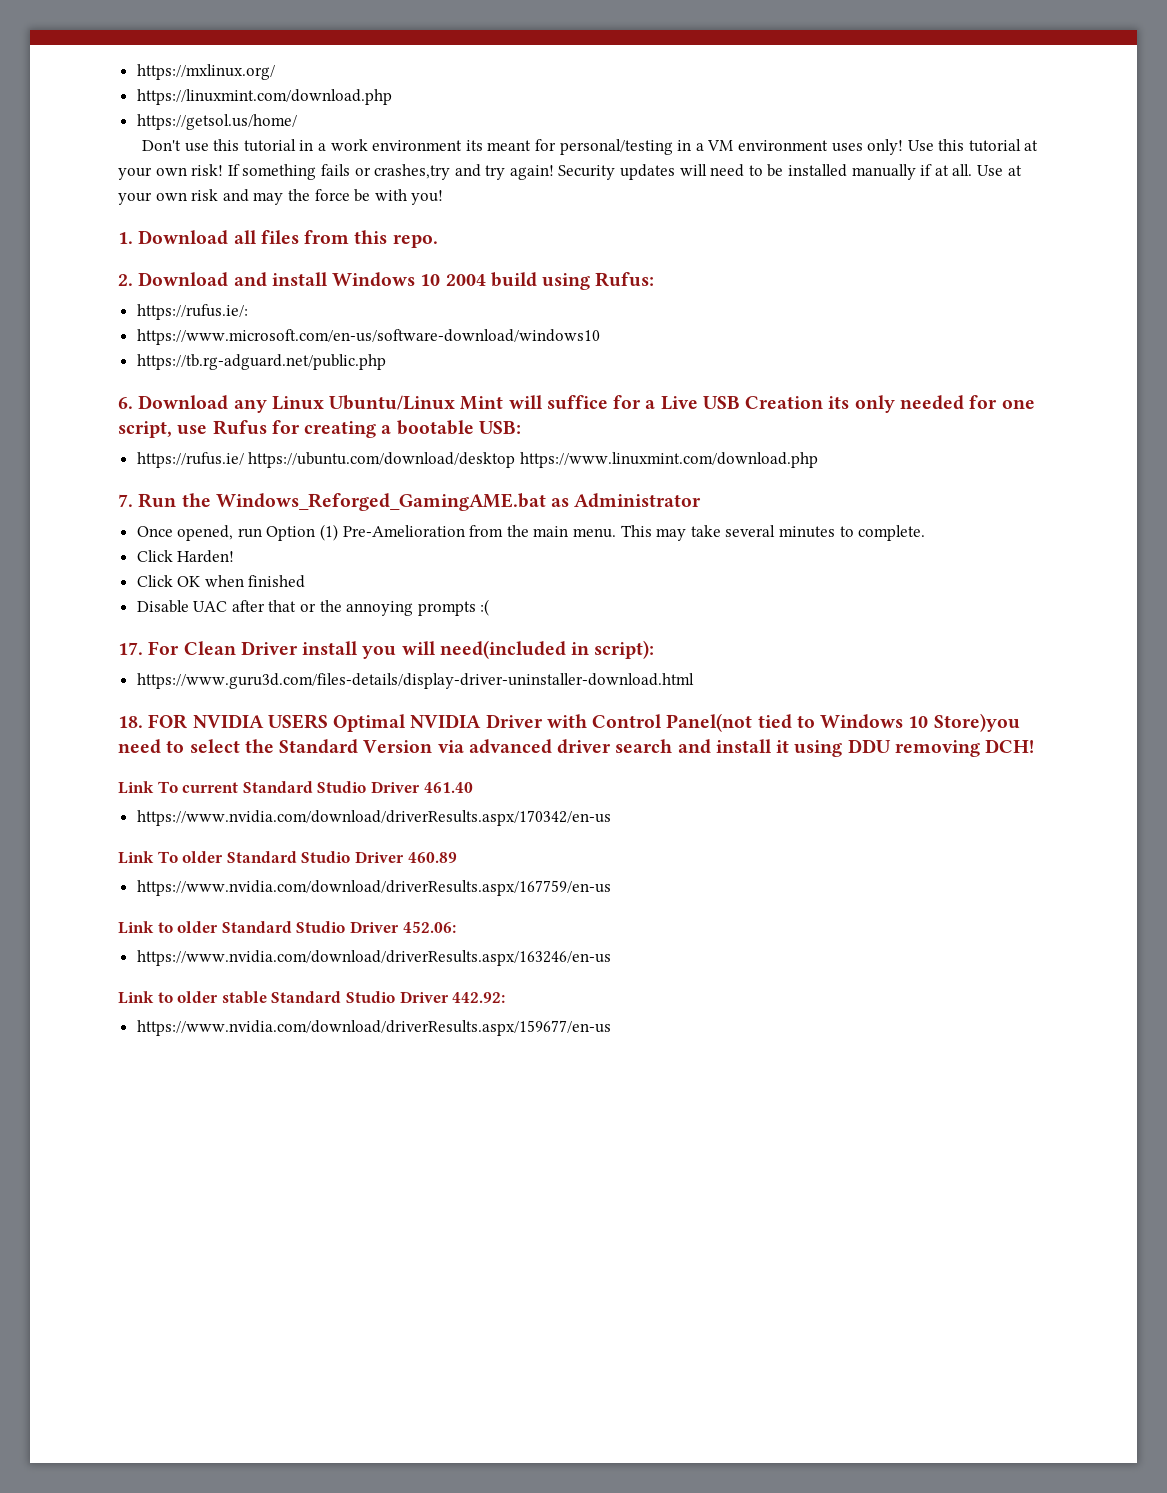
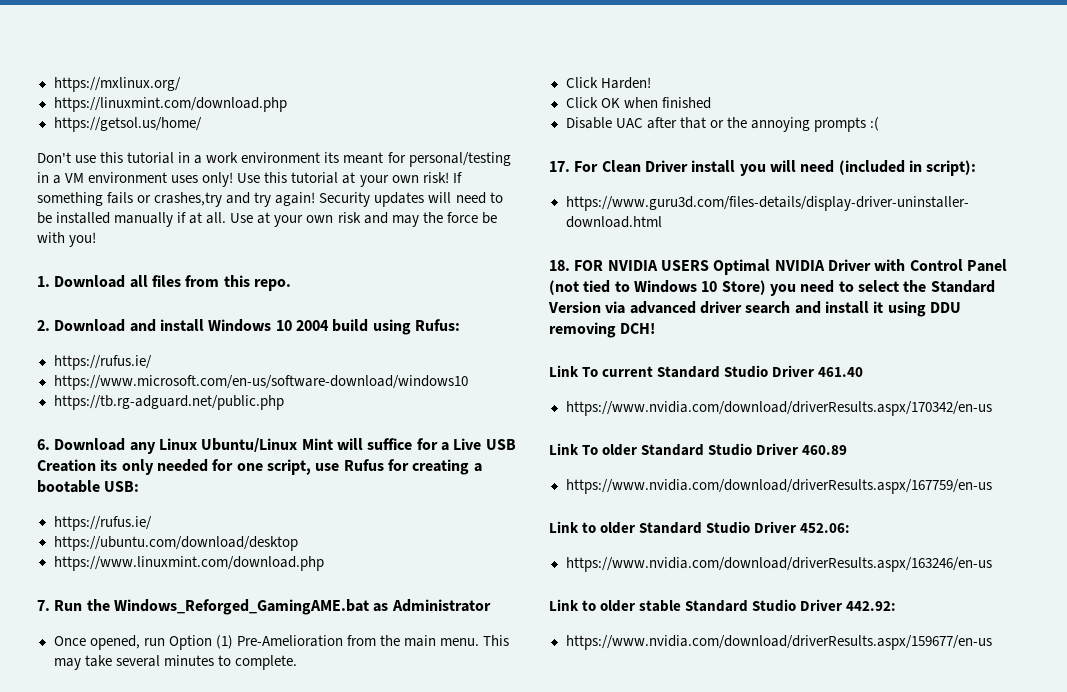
[136,304,248,320] https://rufus.ie/: -> [53,355,152,370] https://rufus.ie/
(244, 460) none -> (152, 523) //
(516, 460) none -> (298, 543) //
[439,640,566,659] need(included -> [800,160,905,175] need (included
[666,713,753,732] Panel(not -> [966,259,1007,272] [549,280,579,295] Panel (not
[933,713,1020,732] Store)you -> [721,280,796,296] Store) you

● **Exercise directions**
Only the lines containing "none" are needed; copy each of them from the data.

● **Result**
(244, 460) none -> (152, 523) //
(516, 460) none -> (298, 543) //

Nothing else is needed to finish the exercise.